* TASK DESCRIPTION *
Only the lines from the one containing "shipping: none -> 34.82" through the final line of the entries below are wanted, each copied exactly.

[Difference listings]
* * *
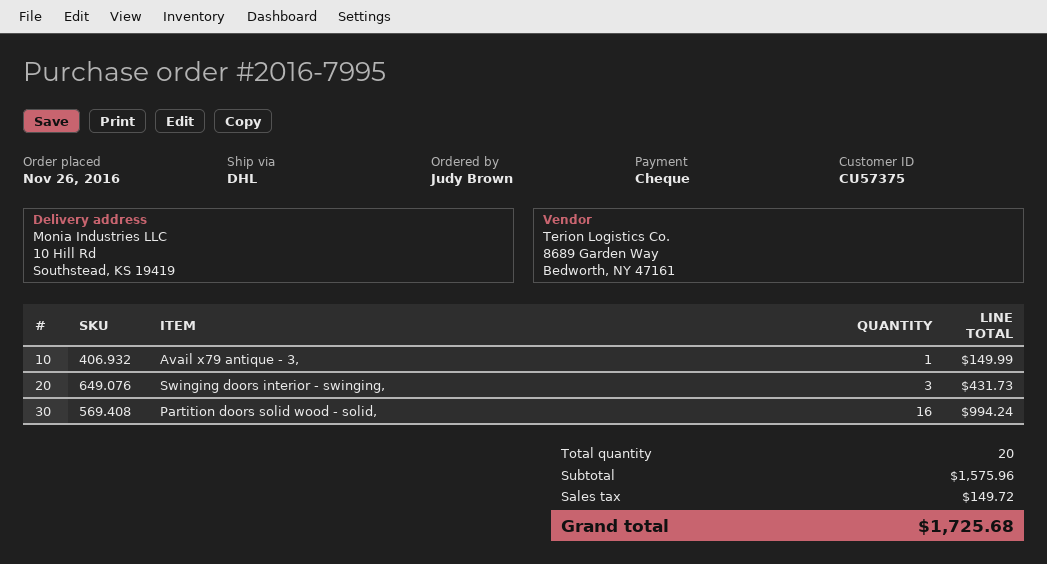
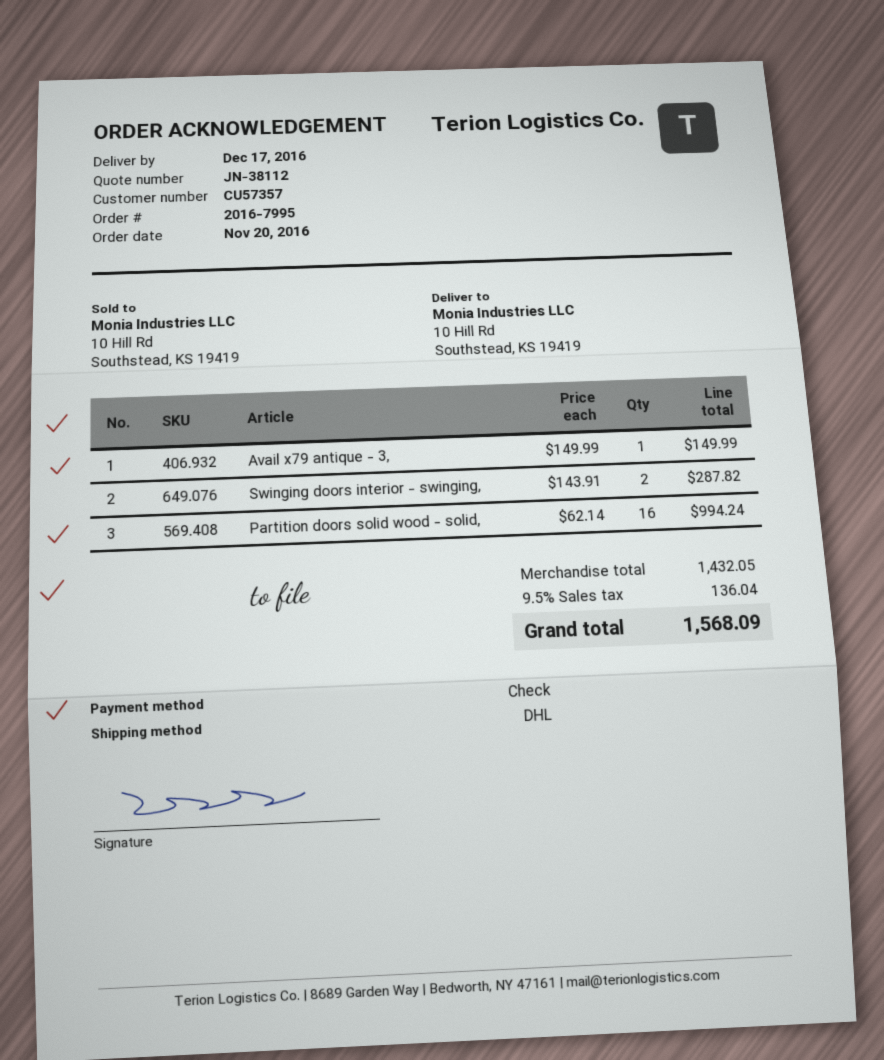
order date: 2016-11-26 -> 2016-11-20
customer number: CU57375 -> CU57357
Swinging doors interior - swinging,: 3 for 431.73 -> 2 for 287.82
subtotal: 1575.96 -> 1432.05
tax: 149.72 -> 136.04
total: 1725.68 -> 1568.09

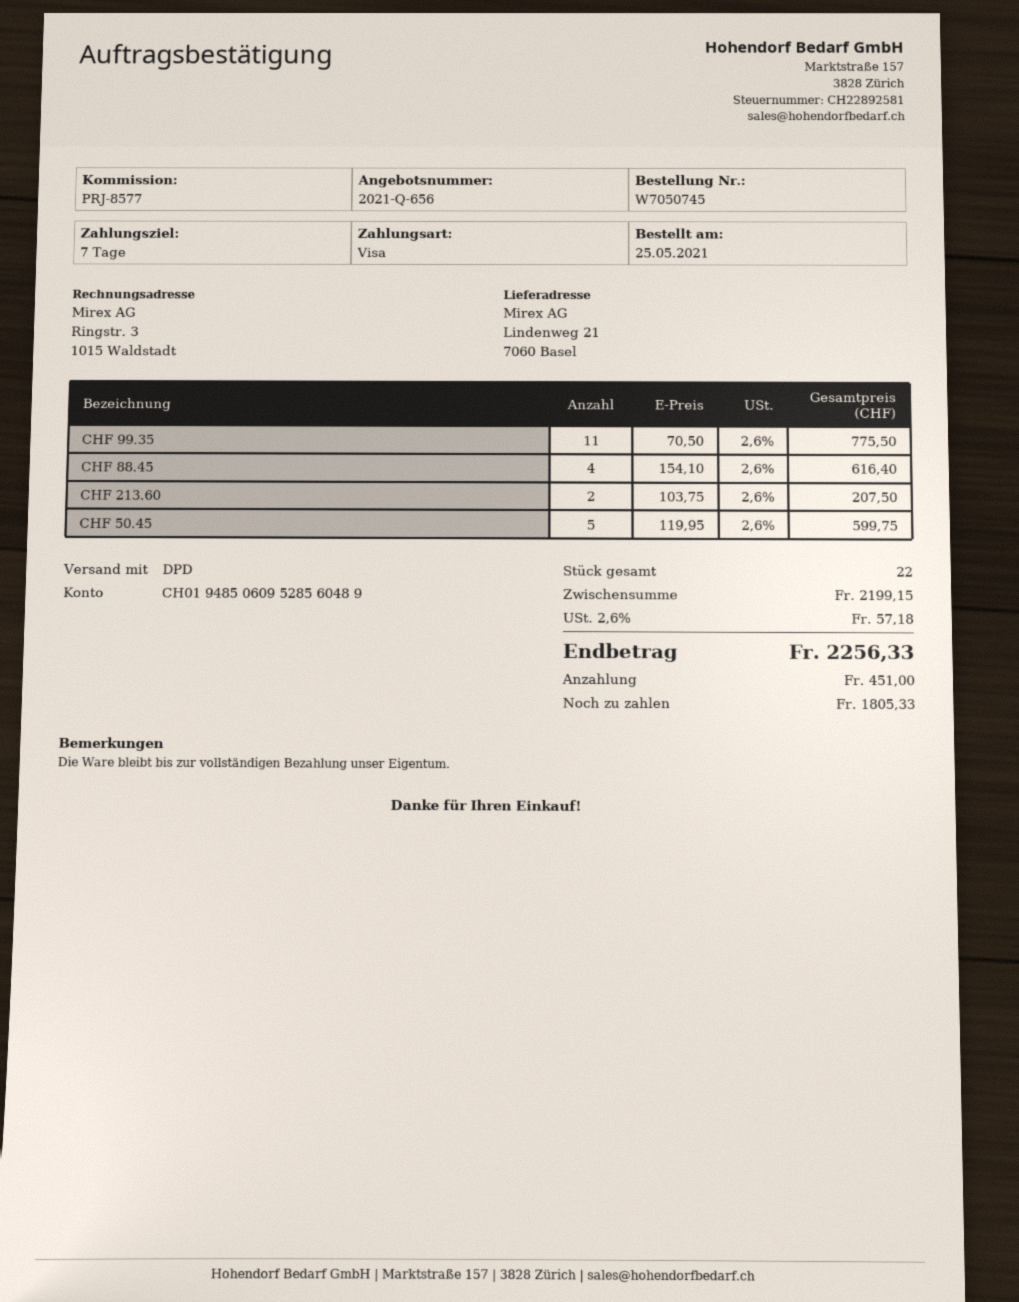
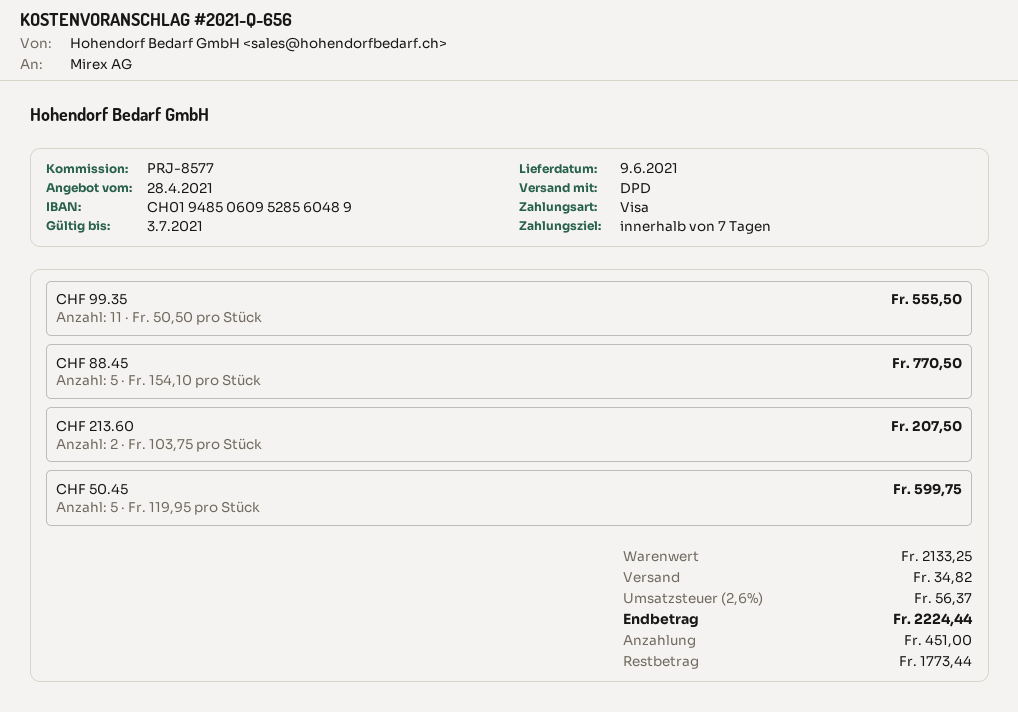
CHF 99.35: 11 x 70.50 = 775.50 -> 11 x 50.50 = 555.50
CHF 88.45: 4 x 154.10 = 616.40 -> 5 x 154.10 = 770.50
subtotal: 2199.15 -> 2133.25
shipping: none -> 34.82
tax: 2.6% = 57.18 -> 2.6% = 56.37
total: 2256.33 -> 2224.44
balance: 1805.33 -> 1773.44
* * *
* RESPONSE TO THE EXERCISE *
shipping: none -> 34.82
tax: 2.6% = 57.18 -> 2.6% = 56.37
total: 2256.33 -> 2224.44
balance: 1805.33 -> 1773.44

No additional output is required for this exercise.